Exercise instructions:
Repeat the records exactly, with one exception: no images.

(Screenshot and code edit data)
·····
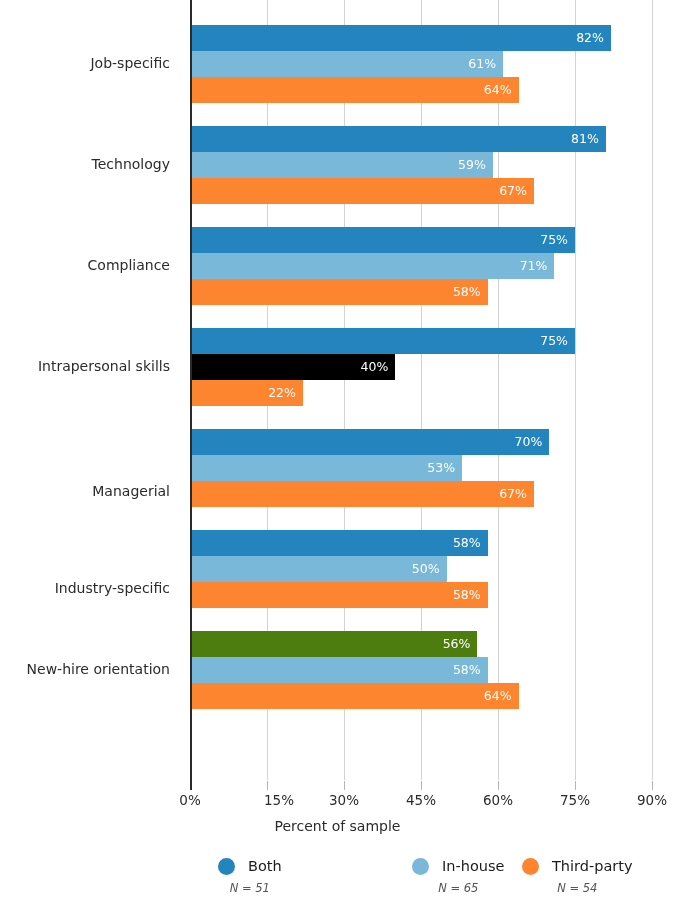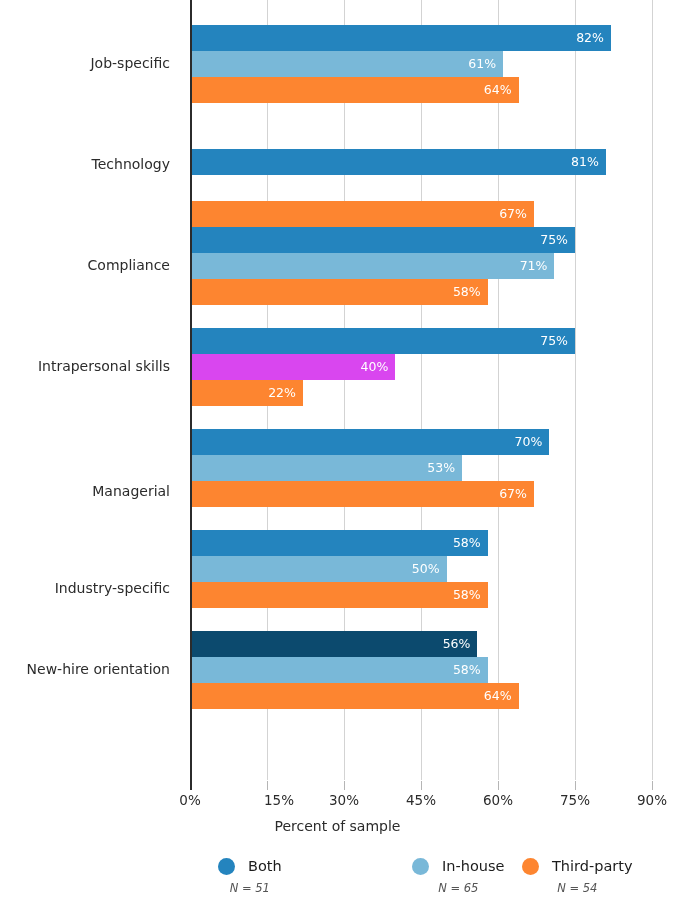--- a/index.html
+++ b/index.html
@@ -174,7 +174,7 @@
           <span class="bar-value">64%</span>
         </div>
       </div>
-      <div class="bar-group" style="top: 126px; height: 78px; margin-top: 23px;">
+      <div class="bar-group" style="top: 126px; height: 78px;">
         <div class="bar" title="Technology — Both — 81%" style="top: 0px; width: 415.8px; background: rgb(36, 132, 190);">
           <span class="bar-value">81%</span>
         </div>

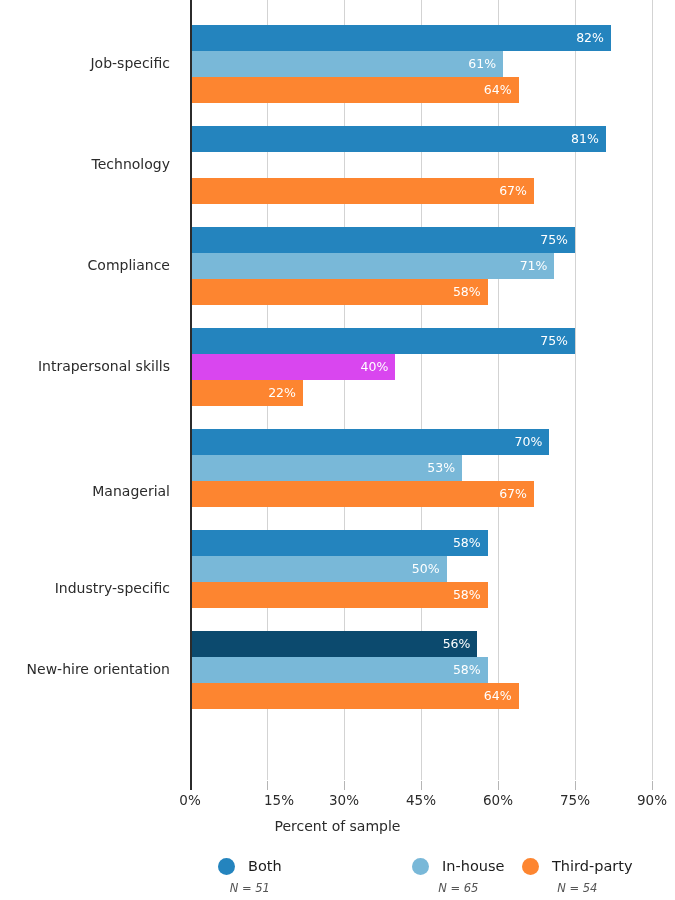--- a/index.html
+++ b/index.html
@@ -177,6 +177,9 @@
       <div class="bar-group" style="top: 126px; height: 78px;">
         <div class="bar" title="Technology — Both — 81%" style="top: 0px; width: 415.8px; background: rgb(36, 132, 190);">
           <span class="bar-value">81%</span>
+        </div>
+        <div class="bar" title="Technology — In-house — 59%" style="top: 26px; width: 302.867px; background: rgb(121, 184, 216);">
+          <span class="bar-value">59%</span>
         </div>
         <div class="bar" title="Technology — Third-party — 67%" style="top: 52px; width: 343.933px; background: rgb(253, 133, 48);">
           <span class="bar-value">67%</span>

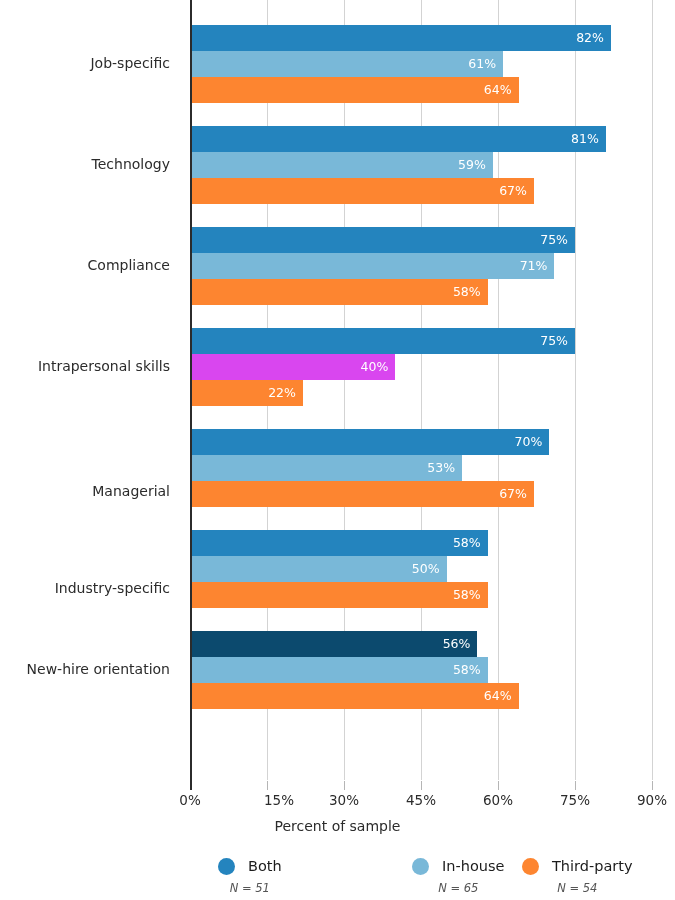--- a/index.html
+++ b/index.html
@@ -200,7 +200,7 @@
         <div class="bar" title="Intrapersonal skills — Both — 75%" style="top: 0px; width: 385px; background: rgb(36, 132, 190);">
           <span class="bar-value">75%</span>
         </div>
-        <div class="bar" title="Intrapersonal skills — In-house — 40%" style="top: 26px; width: 205.333px; background: #d946ef;">
+        <div class="bar" title="Intrapersonal skills — In-house — 40%" style="top: 26px; width: 205.333px; background: #000000;">
           <span class="bar-value">40%</span>
         </div>
         <div class="bar" title="Intrapersonal skills — Third-party — 22%" style="top: 52px; width: 112.933px; background: rgb(253, 133, 48);">

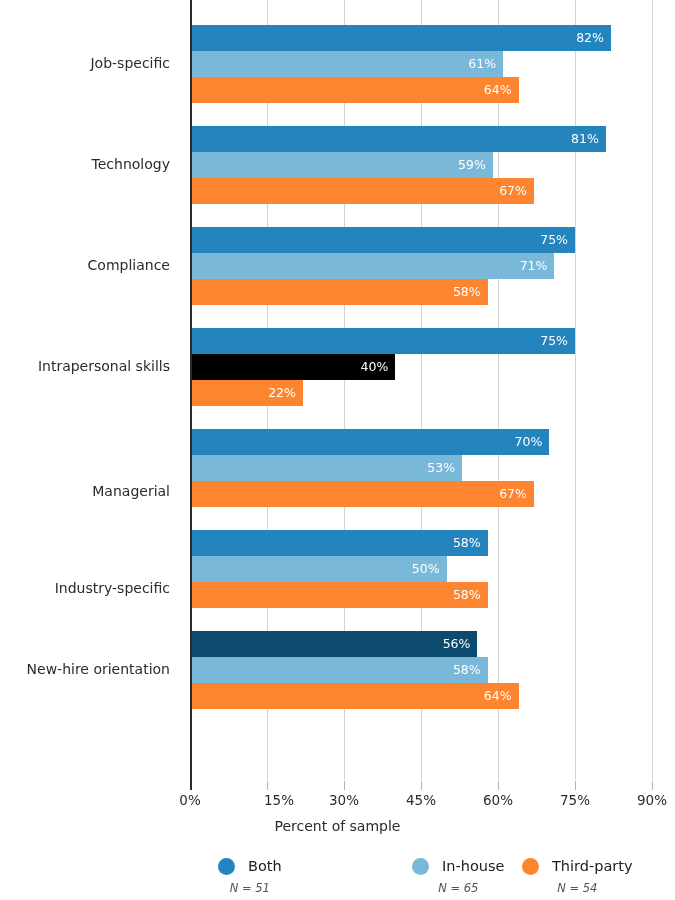--- a/index.html
+++ b/index.html
@@ -230,7 +230,7 @@
         </div>
       </div>
       <div class="bar-group" style="top: 631px; height: 78px;">
-        <div class="bar" title="New-hire orientation — Both — 56%" style="top: 0px; width: 287.467px; background: #0c4a6e;">
+        <div class="bar" title="New-hire orientation — Both — 56%" style="top: 0px; width: 287.467px; background: #4d7c0f;">
           <span class="bar-value">56%</span>
         </div>
         <div class="bar" title="New-hire orientation — In-house — 58%" style="top: 26px; width: 297.733px; background: rgb(121, 184, 216);">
·····
Response box:
--- a/index.html
+++ b/index.html
@@ -174,7 +174,7 @@
           <span class="bar-value">64%</span>
         </div>
       </div>
-      <div class="bar-group" style="top: 126px; height: 78px; margin-top: 23px;">
+      <div class="bar-group" style="top: 126px; height: 78px;">
         <div class="bar" title="Technology — Both — 81%" style="top: 0px; width: 415.8px; background: rgb(36, 132, 190);">
           <span class="bar-value">81%</span>
         </div>

--- a/index.html
+++ b/index.html
@@ -177,6 +177,9 @@
       <div class="bar-group" style="top: 126px; height: 78px;">
         <div class="bar" title="Technology — Both — 81%" style="top: 0px; width: 415.8px; background: rgb(36, 132, 190);">
           <span class="bar-value">81%</span>
+        </div>
+        <div class="bar" title="Technology — In-house — 59%" style="top: 26px; width: 302.867px; background: rgb(121, 184, 216);">
+          <span class="bar-value">59%</span>
         </div>
         <div class="bar" title="Technology — Third-party — 67%" style="top: 52px; width: 343.933px; background: rgb(253, 133, 48);">
           <span class="bar-value">67%</span>

--- a/index.html
+++ b/index.html
@@ -200,7 +200,7 @@
         <div class="bar" title="Intrapersonal skills — Both — 75%" style="top: 0px; width: 385px; background: rgb(36, 132, 190);">
           <span class="bar-value">75%</span>
         </div>
-        <div class="bar" title="Intrapersonal skills — In-house — 40%" style="top: 26px; width: 205.333px; background: #d946ef;">
+        <div class="bar" title="Intrapersonal skills — In-house — 40%" style="top: 26px; width: 205.333px; background: #000000;">
           <span class="bar-value">40%</span>
         </div>
         <div class="bar" title="Intrapersonal skills — Third-party — 22%" style="top: 52px; width: 112.933px; background: rgb(253, 133, 48);">

--- a/index.html
+++ b/index.html
@@ -230,7 +230,7 @@
         </div>
       </div>
       <div class="bar-group" style="top: 631px; height: 78px;">
-        <div class="bar" title="New-hire orientation — Both — 56%" style="top: 0px; width: 287.467px; background: #0c4a6e;">
+        <div class="bar" title="New-hire orientation — Both — 56%" style="top: 0px; width: 287.467px; background: #4d7c0f;">
           <span class="bar-value">56%</span>
         </div>
         <div class="bar" title="New-hire orientation — In-house — 58%" style="top: 26px; width: 297.733px; background: rgb(121, 184, 216);">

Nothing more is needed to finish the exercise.